A few weeks ago, I wrote about the roaring success of "Black Widow," Disney's latest entry into the Marvel Cinematic Universe, and I proposed that the way the movie was released both in the theaters and on streaming at the same time could have profound effects on how movies are released going forward. Little did I know that "profound effect" would be the star of the incredibly successful film, Scarlett Johansson, suing Disney over the distribution in question. Johansson is alleging in her lawsuit that Disney breached her contract with them by releasing Black Widow in theaters and on streaming simultaneously. Johansson, in Wall Street Journal's report, sought assurances "as far back as 2019" that the film would not be co-released on streaming and in theaters.

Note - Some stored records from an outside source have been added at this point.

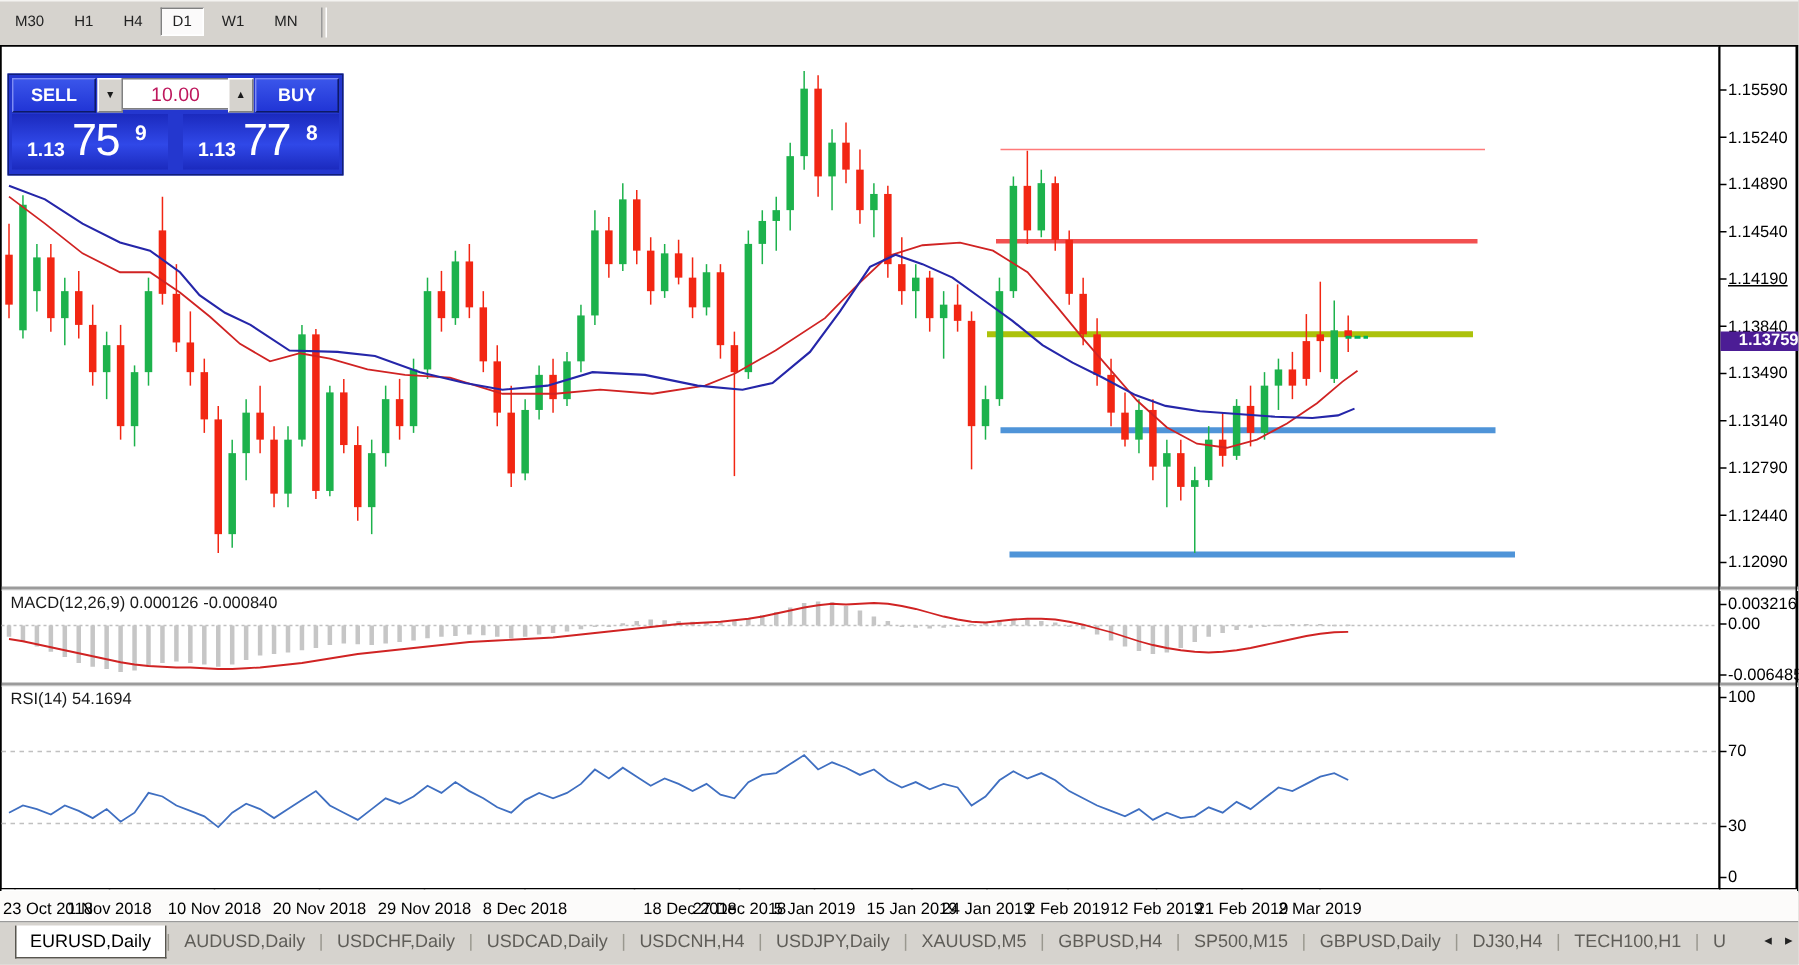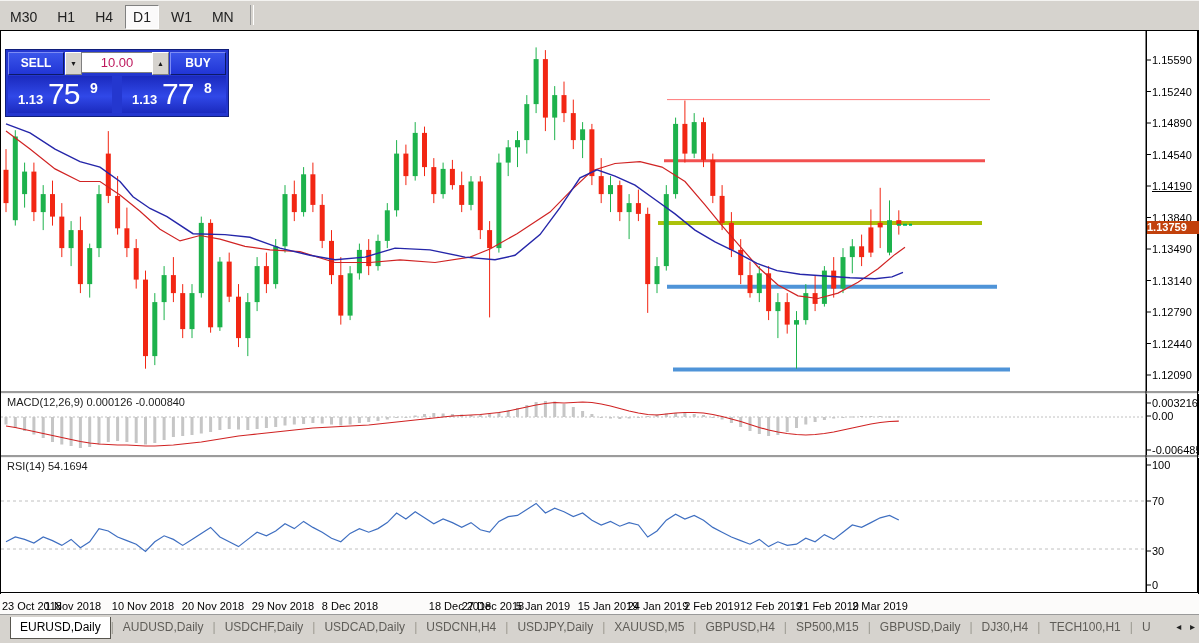--- a/index.html
+++ b/index.html
@@ -1,37 +1,37 @@
 <!DOCTYPE html>
 <html><head>
 <meta charset="utf-8">
 <style>
   html,body{margin:0;padding:0;background:#d6d3ce;width:1199px;height:643px;overflow:hidden;
     font-family:"Liberation Sans", sans-serif;-webkit-font-smoothing:none;}
   #app{position:relative;width:1199px;height:643px;}
   
   #toolbar{position:absolute;left:0;top:0;width:1199px;height:29px;background:#d6d3ce;
     border-top:1px solid #f4f3f1;border-bottom:1px solid #9a9a9a;}
-  .tf-btn{position:relative;float:left;margin:4px 2px 0 2px;padding:3px 7px;font-size:14px;color:#222;
+  .tf-btn{position:relative;float:left;margin:4px 2px 0 2px;padding:3px 7px;font-size:10px;color:#222;
     border:1px solid transparent;cursor:default;}
   .tf-btn.active{background:#fbfafa;border-color:#808080 #ffffff #ffffff #808080;}
   .tf-sep{float:left;width:2px;height:20px;margin:4px 4px 0 6px;border-left:1px solid #9a9a9a;border-right:1px solid #fff;}
   
   #chart-frame{position:absolute;left:0;top:30px;width:1197px;height:563px;border:1px solid #000;background:#fff;}
   #axis-divider{position:absolute;left:1146px;top:30px;width:1px;height:563px;background:#000;}
   .splitter{position:absolute;left:0;width:1199px;height:2px;background:#9b9b9b;border-bottom:1px solid #f0f0f0;}
   #gfx{position:absolute;left:0;top:30px;}
   
   #chart-title{position:absolute;left:10px;top:37px;font-size:12px;color:#000;z-index:5;}
   #chart-title .arr{font-size:8px;vertical-align:1px;}
   .ind-label{position:absolute;left:7px;font-size:11px;color:#1a1a1a;z-index:5;}
   .ax-label{position:absolute;font-size:11px;color:#000;white-space:nowrap;z-index:4;}
   .date-label{position:absolute;top:600px;font-size:11px;color:#000;white-space:nowrap;z-index:4;}
-  #price-tag{position:absolute;left:1147px;top:221px;width:52px;height:13px;background:#c2410c;color:#fff;
-    font-size:11px;font-weight:bold;text-align:left;line-height:13px;z-index:6;}
+  #price-tag{position:absolute;left:1147px;top:221px;width:52px;height:13px;background:#4c1d95;color:#fff;
+    font-size:11px;font-weight:bold;text-align:right;line-height:13px;z-index:6;}
   
   #trade-panel{position:absolute;left:5px;top:49px;width:222px;height:66px;background:#2437cf;
     border:1px solid #101e7a;z-index:7;}
   .tp-btn{position:absolute;top:2px;height:21px;background:linear-gradient(#3a55ea,#2135d6);color:#fff;
     font-size:12px;font-weight:bold;text-align:center;line-height:21px;border:1px solid #7d8cf5;border-bottom-color:#0d1a66;border-right-color:#0d1a66;cursor:pointer;}
   #sell-btn{left:2px;width:54px;} #buy-btn{right:2px;width:54px;}
   .spin-btn{position:absolute;top:2px;width:15px;height:21px;background:#d6d3ce;border:1px solid #fff;
     border-bottom-color:#808080;border-right-color:#808080;font-size:7px;color:#1a1a1a;text-align:center;line-height:21px;cursor:pointer;}
   #vol-down{left:59px;} #vol-up{left:146px;}
   #vol-field{position:absolute;left:75px;top:2px;width:70px;height:19px;background:#fff;border:1px solid #808080;

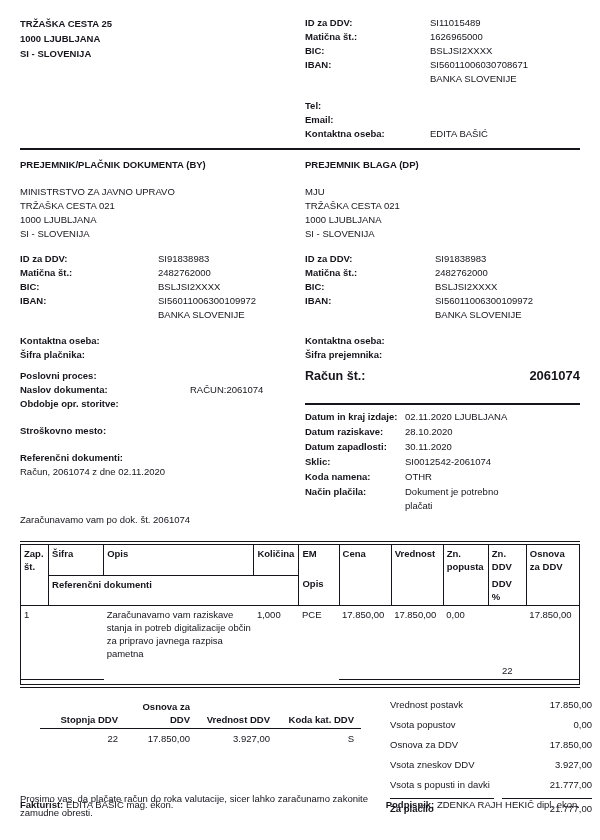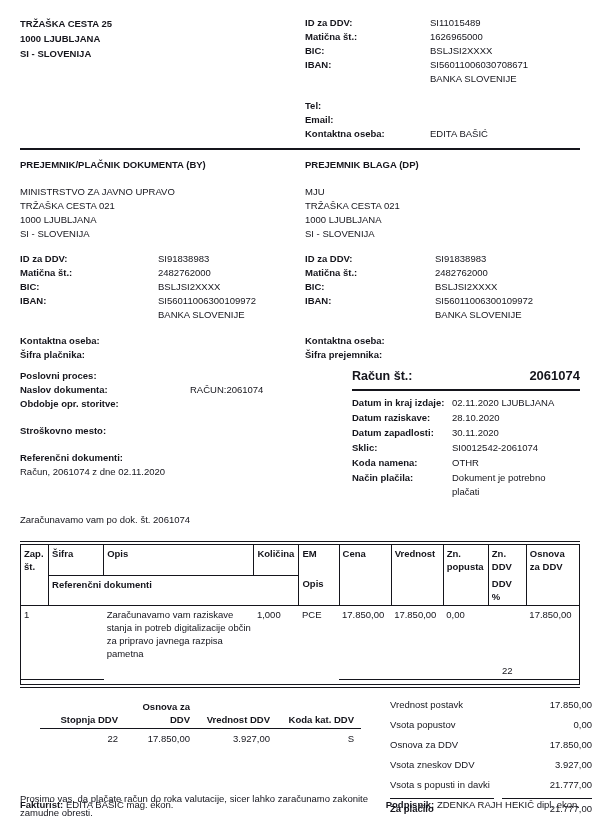--- a/index.html
+++ b/index.html
@@ -27,28 +27,28 @@
   
   .parties { display:flex; margin-top:8px; }
   .party { width:285px; flex:none; }
   .party.dp { flex:1; }
   .party-title { font-weight:bold; margin-bottom:13px; }
   .party .lbl { width:138px; }
   .party.dp .lbl { width:130px; }
   .party-fields { margin-top:11px; }
   .party-extra { margin-top:12px; }
   
-  .docinfo { display:flex; margin-top:7px;gap:47px; }
+  .docinfo { display:flex; margin-top:7px; }
   .docleft { width:285px; flex:none; }
   .docleft .lbl { width:170px; }
   .doc-gap { height:13px; }
   .doc-note { margin-top:34px; }
   .invoice-box { flex:1; }
   .inv-head { display:flex; justify-content:space-between; align-items:flex-start;
-              border-bottom:2px solid #15151c; padding-bottom:6px; }
+              border-bottom:2px solid #15151c; padding-bottom:20px; }
   .inv-no-label { font-size:12.5px; font-weight:bold; }
   .inv-no { font-size:13px; font-weight:bold; }
   .inv-fields { margin-top:5px; }
   .invoice-box .lbl { width:100px; }
   .invoice-box .frow { margin-bottom:1px; }
   
   .items-outer { margin-top:14px; border-top:1px solid #15151c; border-bottom:1px solid #15151c; padding:2px 0; }
   table.items { width:100%; border-collapse:collapse; table-layout:fixed; border:1px solid #15151c; }
   table.items th, table.items td { padding:2px 3px; vertical-align:top; text-align:left; font-size:9.5px; line-height:13px; }
   .h1 th { font-weight:bold; border-right:1px solid #15151c; }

Her representation even went so far as to tie her compensation to the box office receipts the film generated, a practice not uncommon with big stars. Johansson also alleges she tried to contact Disney and Marvel when she learned that the movie would be co-released, but was not responded to. Disney released a statement Thursday refuting her claims.

This move could be precedent setting, but is not unprecedented. Universal had a similar situation last year when COVID shook up the market and forced them to release the juggernaut that is "Trolls 2" on streaming early. This resulted in an undisclosed bonus payout to stars Anna Kendrick and Justin Timberlake. Gal Gadot and Patty Jenkins also are rumored to have received $10 million bonuses from HBO Max due to the co-release of "Wonder Woman 1984" last December. Johansson is by far the biggest star to take on her own distributor, though. We have an actual Avenger taking on the production house that really took her career to a new level, and she's out of contract. Black Widow appeared to be the final appearance of Natasha Romanoff in the MCU, so Johansson really has nothing left to lose. Depending on which way this goes, it could dramatically affect how contracts are written for these stars moving into the next Phase Four of the MCU.



Stock of the Week

It was a huge week for IPO's, with big time companies like Duolingo and Outbrain hitting the public markets. However, it was everyone's favorite FINRA license-less mobile app casino that caught the headlines this week.

Robinhood hit the public markets this week with their debut coming Thursday morning, now trading under the ticker $HOOD. Immediately, shares plummeted 8%, closing the day down around that amount and gaining the dubious honor of "worst performing IPO of that size ever." Compound that with news breaking on Tuesday night that Vlad Tenev, co-founder and co-CEO of the platform, was under investigation for not actually having a FINRA license, and it's stacked up to be a pretty mixed week for the mobile-first millennial-focused exchange.


They did get a bit of good news on Friday morning, however, when Cathie Wood, founder of the innovative ARK Invest fund, disclosed that she had purchased 1.3 million shares of the company for about $45 million, despite its horrendous showing. I love Cathie Wood and what her fund is doing, but I don't get it. I wrote about Robinhood a few weeks ago after they filed their S-1 and the fundamentals are shaky at best. Most of their revenue comes from a business practice they pioneered labelled "payment for order flow," which essentially fulfills trades on the platform by auctioning them off to the highest bidding market-maker. It's a shady practice and not one employed by any other online broker because it's shady. If there is any fundamental change to the process of PFOF, then Robinhood could be up a creek.